# What you have to do:
Find the line below that contains "Sexy Little Dress: 7". Transcribe it and every line after it exactly, adding nothing.

# Study material:
Start of Block

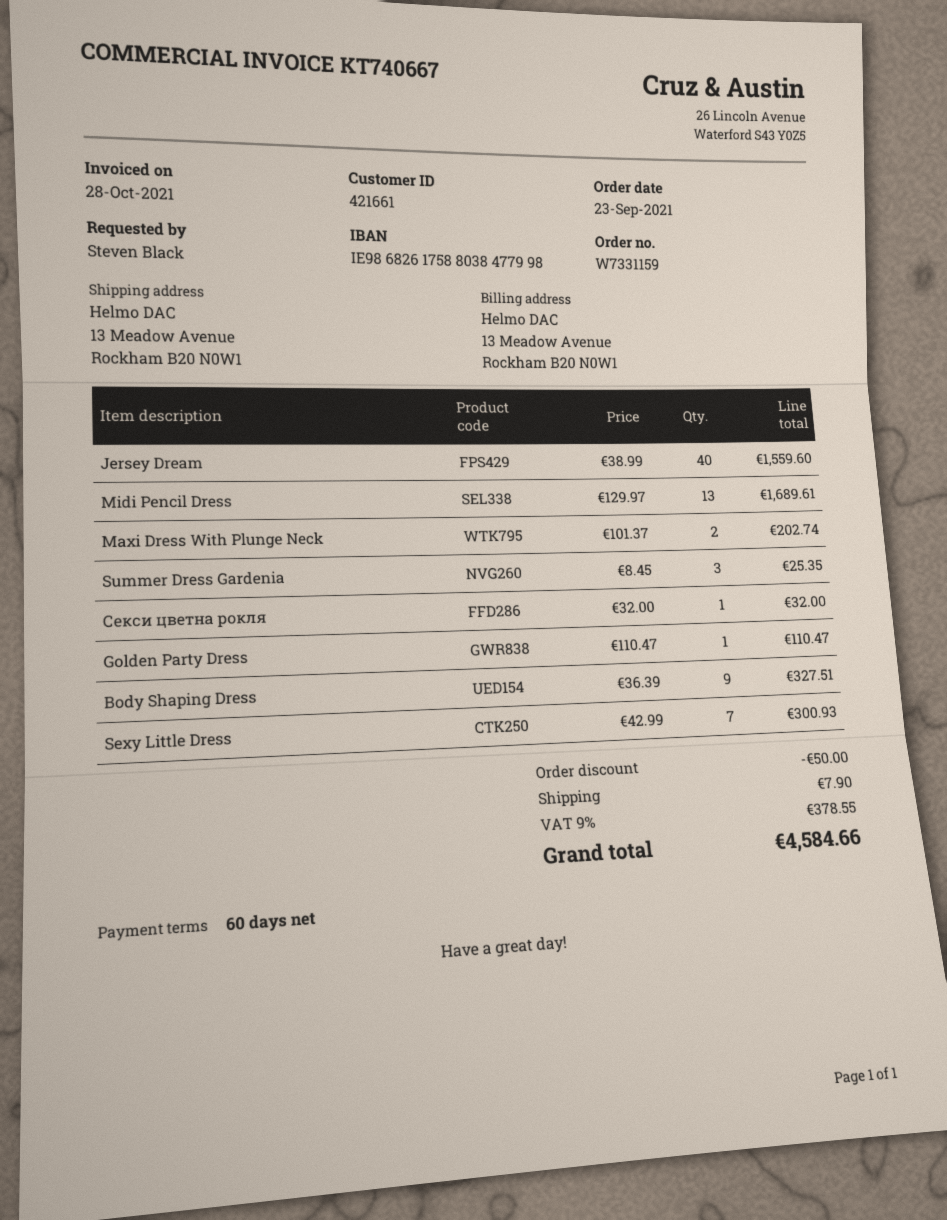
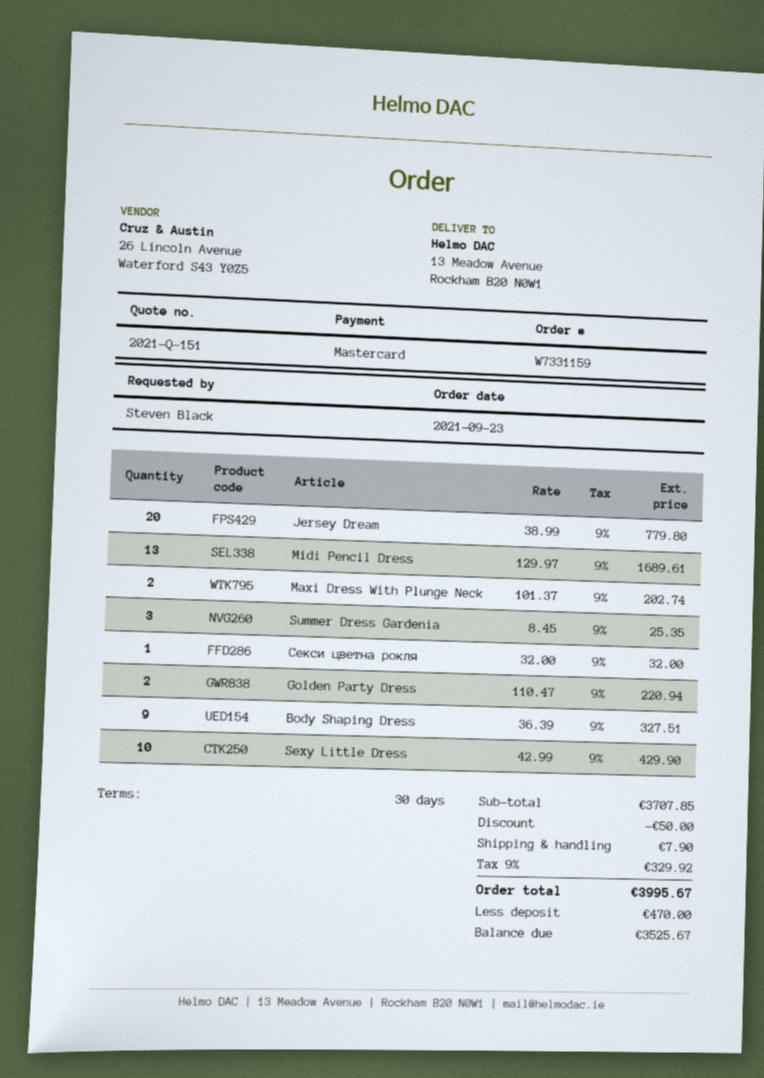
payment terms: 60 days -> 30 days
Jersey Dream: 40 x 38.99 = 1559.60 -> 20 x 38.99 = 779.80
Golden Party Dress: 1 x 110.47 = 110.47 -> 2 x 110.47 = 220.94
Sexy Little Dress: 7 x 42.99 = 300.93 -> 10 x 42.99 = 429.90
tax: 9% = 378.55 -> 9% = 329.92
total: 4584.66 -> 3995.67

End of Block

# Task result:
Sexy Little Dress: 7 x 42.99 = 300.93 -> 10 x 42.99 = 429.90
tax: 9% = 378.55 -> 9% = 329.92
total: 4584.66 -> 3995.67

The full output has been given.